But then again complying to GDPR really isn't rocket science. Especially if you are right now starting something new, it is MUCH easier to comply to GDPR standards than it is coming from an existing database with all its quirks, flaws and lost safeguards over time. The longer a database exists the higher the risk that somewhere along the way some critical information is leaked; either intentionally or unintentionally, even just simply because you make use of the data and because people tend to ask for help on things.


----------



## FordGT90Concept (May 24, 2018)

GDPR is regulation, regulations have cost, and GDPR has implementation costs that serve as an impediment to free speech.  Feels @qubit, feels.  Hopefully the GDPR noose will loosen some day so small sites like you're aiming to make will become feasible again.


----------



## Bill_Bright (May 24, 2018)

I am all for free speech but not at the expense of others - especially if that speech involves falsehoods. 

Freedom of speech does not imply the freedom to say whatever you want, whenever you want, wherever you want. 

Freedom isn't free. My right to privacy supersedes your right to expose my private information while I maintain my status as a private citizen. And for sure, you should not be able to profit from my personal information I did not give you permission to have or use.  

The intent of freedom of speech is to give free people to right to protest their governments and unfair practices imposed on those free people by their governments and other "organizations" - not fellow "private" citizens.


----------



## qubit (May 24, 2018)

@Vayra86 Sure, GDPR is great if you're the user who's organisation has data on you, but not so when you're a small operator. Of course it's not rocket science, but the fact that a user can demand all data held on them and in particular this right to be forgotten are problematic. Imagine a user with 5000 posts who's been banned or had some other infraction imposed on them demanding that all their posts be deleted. They now have that right and could compel the forum in law, which would put big holes in the forum threads. It could well happen to TPU at some point, so what do they do then?

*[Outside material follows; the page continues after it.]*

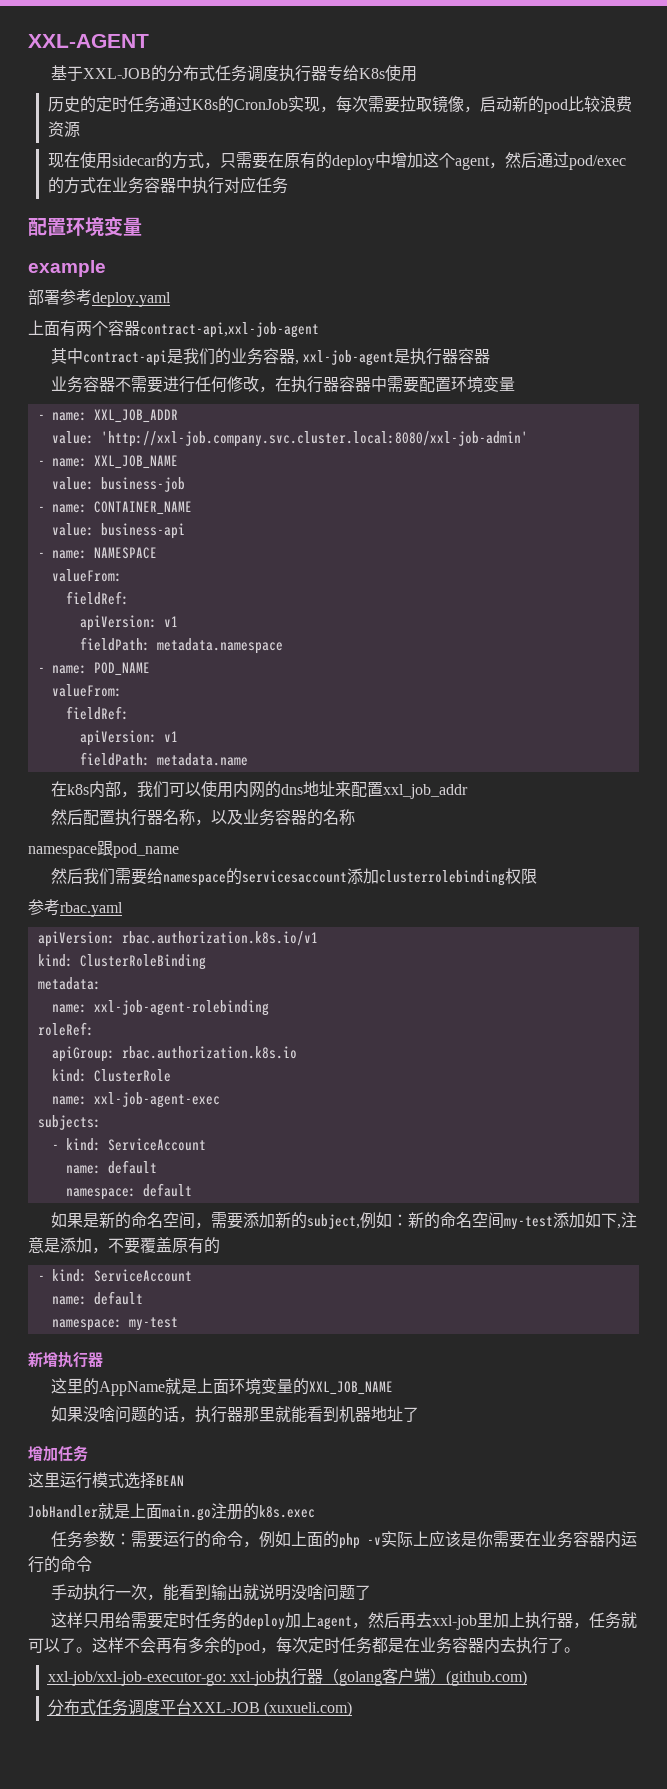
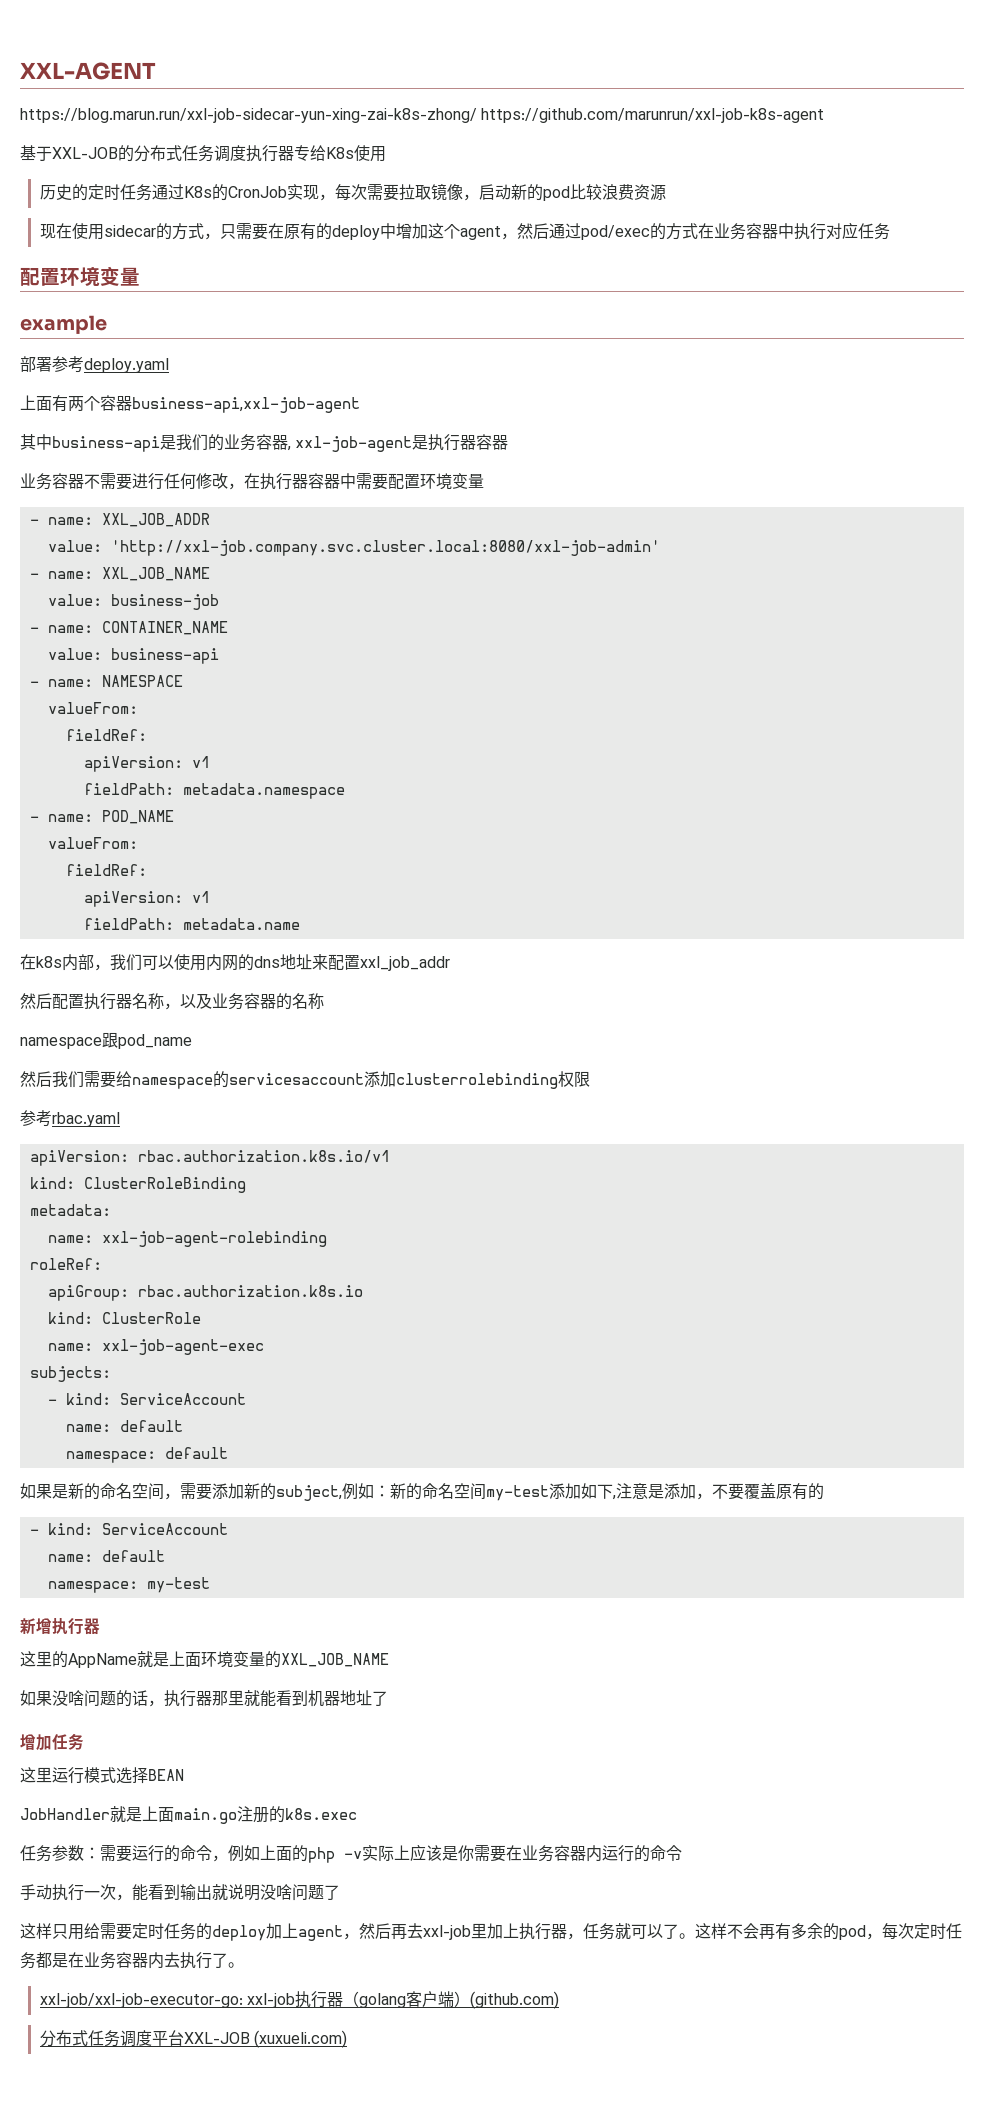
(149, 41) none -> [20,108,825,123] // https://blog.marun.run/xxl-job-sidecar-yun-xing-zai-k8s-zhong/ https://github.com/marunrun/xxl-job-k8s-agent
[140,322,319,338] contract-api,xxl-job-agent -> [132,397,360,413] business-api,xxl-job-agent
[83,350,168,366] contract-api -> [52,436,160,452] business-api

Thanks @FordGT90Concept, I hope this becomes more practical at some point for me without worrying about liability too much.

What I'll do is let the situation stabilize and then take stock, whenever that will be. It could well be that there will be services that are willing to take on this responsibility and liability for a monthly fee and it's likely that forum software itself will be hardened and tuned to be GDPR compliant. All this put together might mitigate the risk and liability sufficiently that I'll be satisfied with the level it's at and would consider doing this again. I reckon it's gonna be longer than shorter though before this happens, if it does.

@Bill_Bright Sure, it's great for protecting us against the likes of Facebook and Cambridge Analytica and it's those kinds of abuses which have rightly helped shaped this regulation. It's just unfortunate that it places a big burden of liability on someone wanting to start up a small hobby forum such as me, as I've explained above. Can't be helped, I guess.


----------



## Bill_Bright (May 24, 2018)

qubit said:


> It's just unfortunate that it places a big burden of liability on someone wanting to start up a small hobby forum such as me, as I've explained above. Can't be helped, I guess.


Yes, it does put the burden on you, but I don't really see that as such a burden as it appears at first glance. You can minimize your risks by minimizing the amount of personal information you collect. For example, I assume your real name is not qubit. I also assume you have not provided your phone number, street address or your SSN/IN. If you don't collect those, you don't have to worry about protecting that data. 

What do need to ensure is you do due diligence in keeping your software current and data safe. If you demonstrate a lack of concern or care, like Equifax did, then you need to worry - unless you can afford their shysters... err... I mean nice lawyers.


----------



## qubit (May 24, 2018)

Bill_Bright said:


> Yes, it does put the burden on you, but I don't really see that as such a burden as it appears at first glance. You can minimize your risks by minimizing the amount of personal information you collect. For example, I assume your real name is not qubit. I also assume you have not provided your phone number, street address or your SSN/IN. If you don't collect those, you don't have to worry about protecting that data.
> 
> What do need to ensure is you do due diligence in keeping your software current and data safe. If you demonstrate a lack of concern or care, like Equifax did, then you need to worry - unless you can afford their shysters... err... I mean nice lawyers.


Did you know that even a username is considered to be personal data under the GDPR? An IP address, too. This wasn't the case before.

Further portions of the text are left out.